• YOUR ASSIGNMENT
What you produce should match the records below precisely, except that images are removed.

• DATA SUPPLIED
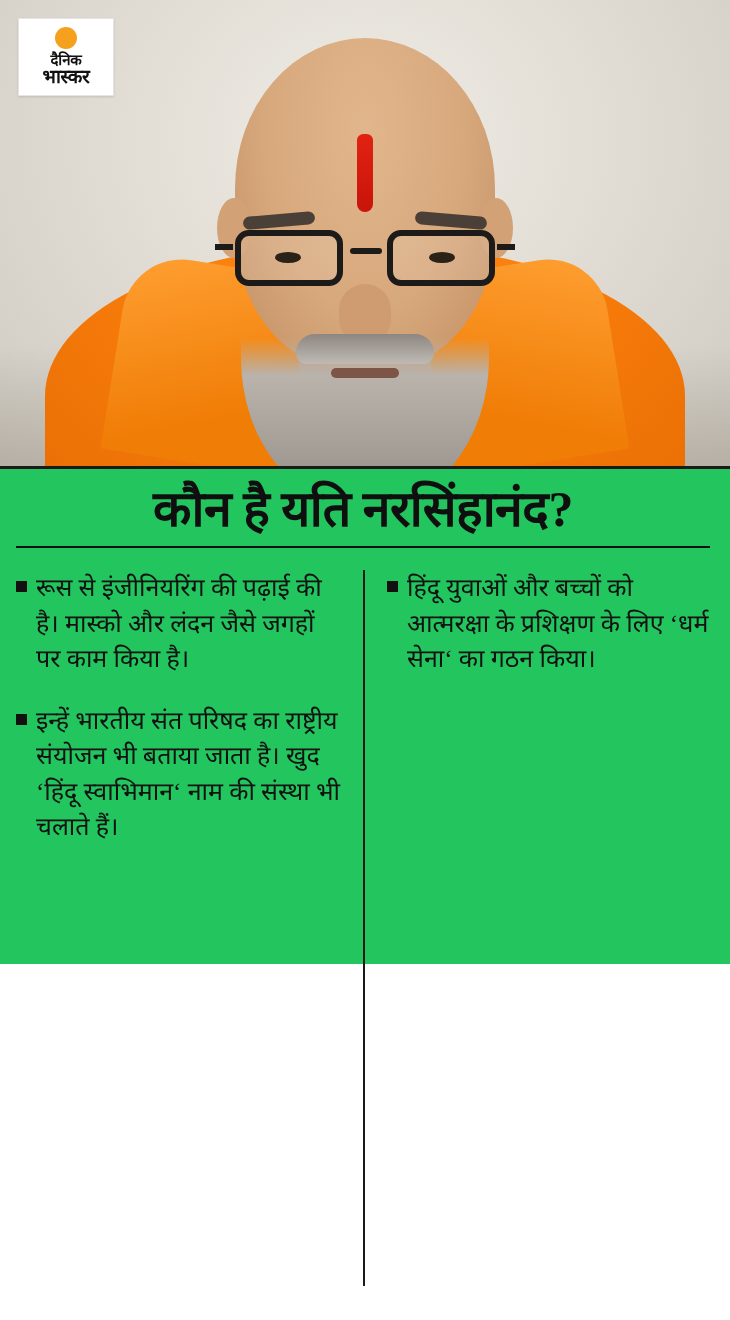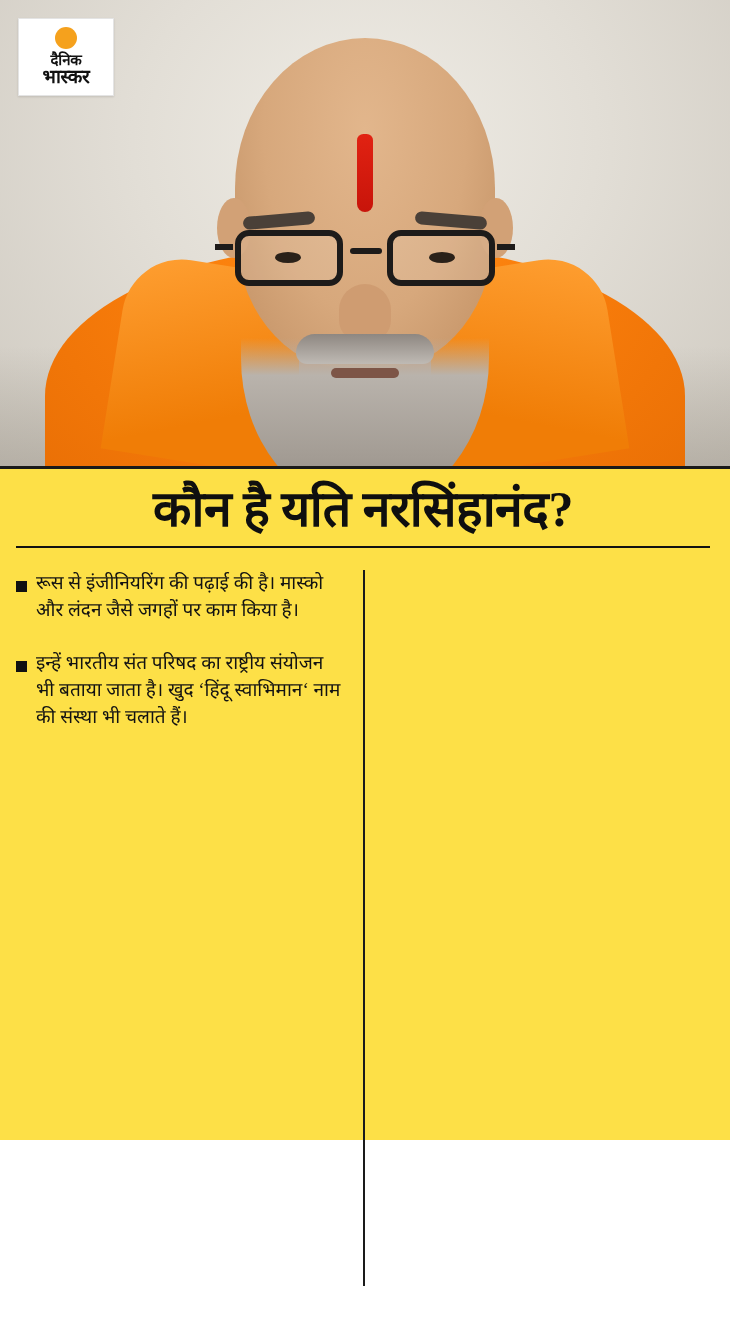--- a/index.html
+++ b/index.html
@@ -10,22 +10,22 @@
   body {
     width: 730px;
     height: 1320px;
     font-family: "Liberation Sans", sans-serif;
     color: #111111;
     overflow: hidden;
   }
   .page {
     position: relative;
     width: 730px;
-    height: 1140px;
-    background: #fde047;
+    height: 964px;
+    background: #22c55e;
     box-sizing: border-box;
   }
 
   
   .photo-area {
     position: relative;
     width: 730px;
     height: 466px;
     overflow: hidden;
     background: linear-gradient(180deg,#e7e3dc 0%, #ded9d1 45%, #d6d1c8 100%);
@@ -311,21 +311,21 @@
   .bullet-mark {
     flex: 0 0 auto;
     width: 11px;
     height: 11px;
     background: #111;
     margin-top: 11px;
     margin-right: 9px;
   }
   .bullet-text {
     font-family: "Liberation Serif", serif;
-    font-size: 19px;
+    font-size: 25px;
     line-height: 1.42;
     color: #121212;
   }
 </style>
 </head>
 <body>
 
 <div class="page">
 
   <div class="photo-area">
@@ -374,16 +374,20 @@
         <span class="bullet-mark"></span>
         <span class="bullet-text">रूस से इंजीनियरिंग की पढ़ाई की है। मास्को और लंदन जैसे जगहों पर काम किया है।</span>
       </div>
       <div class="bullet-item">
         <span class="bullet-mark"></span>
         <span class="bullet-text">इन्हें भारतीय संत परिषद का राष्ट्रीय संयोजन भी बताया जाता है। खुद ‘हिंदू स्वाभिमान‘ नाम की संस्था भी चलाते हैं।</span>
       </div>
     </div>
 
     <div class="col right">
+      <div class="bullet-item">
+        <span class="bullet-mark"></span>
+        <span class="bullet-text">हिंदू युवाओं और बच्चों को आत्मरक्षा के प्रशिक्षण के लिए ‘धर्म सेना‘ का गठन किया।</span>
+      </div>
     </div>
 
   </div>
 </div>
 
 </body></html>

• FINAL ANSWER
--- a/index.html
+++ b/index.html
@@ -10,22 +10,22 @@
   body {
     width: 730px;
     height: 1320px;
     font-family: "Liberation Sans", sans-serif;
     color: #111111;
     overflow: hidden;
   }
   .page {
     position: relative;
     width: 730px;
-    height: 1140px;
-    background: #fde047;
+    height: 964px;
+    background: #22c55e;
     box-sizing: border-box;
   }
 
   
   .photo-area {
     position: relative;
     width: 730px;
     height: 466px;
     overflow: hidden;
     background: linear-gradient(180deg,#e7e3dc 0%, #ded9d1 45%, #d6d1c8 100%);
@@ -311,21 +311,21 @@
   .bullet-mark {
     flex: 0 0 auto;
     width: 11px;
     height: 11px;
     background: #111;
     margin-top: 11px;
     margin-right: 9px;
   }
   .bullet-text {
     font-family: "Liberation Serif", serif;
-    font-size: 19px;
+    font-size: 25px;
     line-height: 1.42;
     color: #121212;
   }
 </style>
 </head>
 <body>
 
 <div class="page">
 
   <div class="photo-area">
@@ -374,16 +374,20 @@
         <span class="bullet-mark"></span>
         <span class="bullet-text">रूस से इंजीनियरिंग की पढ़ाई की है। मास्को और लंदन जैसे जगहों पर काम किया है।</span>
       </div>
       <div class="bullet-item">
         <span class="bullet-mark"></span>
         <span class="bullet-text">इन्हें भारतीय संत परिषद का राष्ट्रीय संयोजन भी बताया जाता है। खुद ‘हिंदू स्वाभिमान‘ नाम की संस्था भी चलाते हैं।</span>
       </div>
     </div>
 
     <div class="col right">
+      <div class="bullet-item">
+        <span class="bullet-mark"></span>
+        <span class="bullet-text">हिंदू युवाओं और बच्चों को आत्मरक्षा के प्रशिक्षण के लिए ‘धर्म सेना‘ का गठन किया।</span>
+      </div>
     </div>
 
   </div>
 </div>
 
 </body></html>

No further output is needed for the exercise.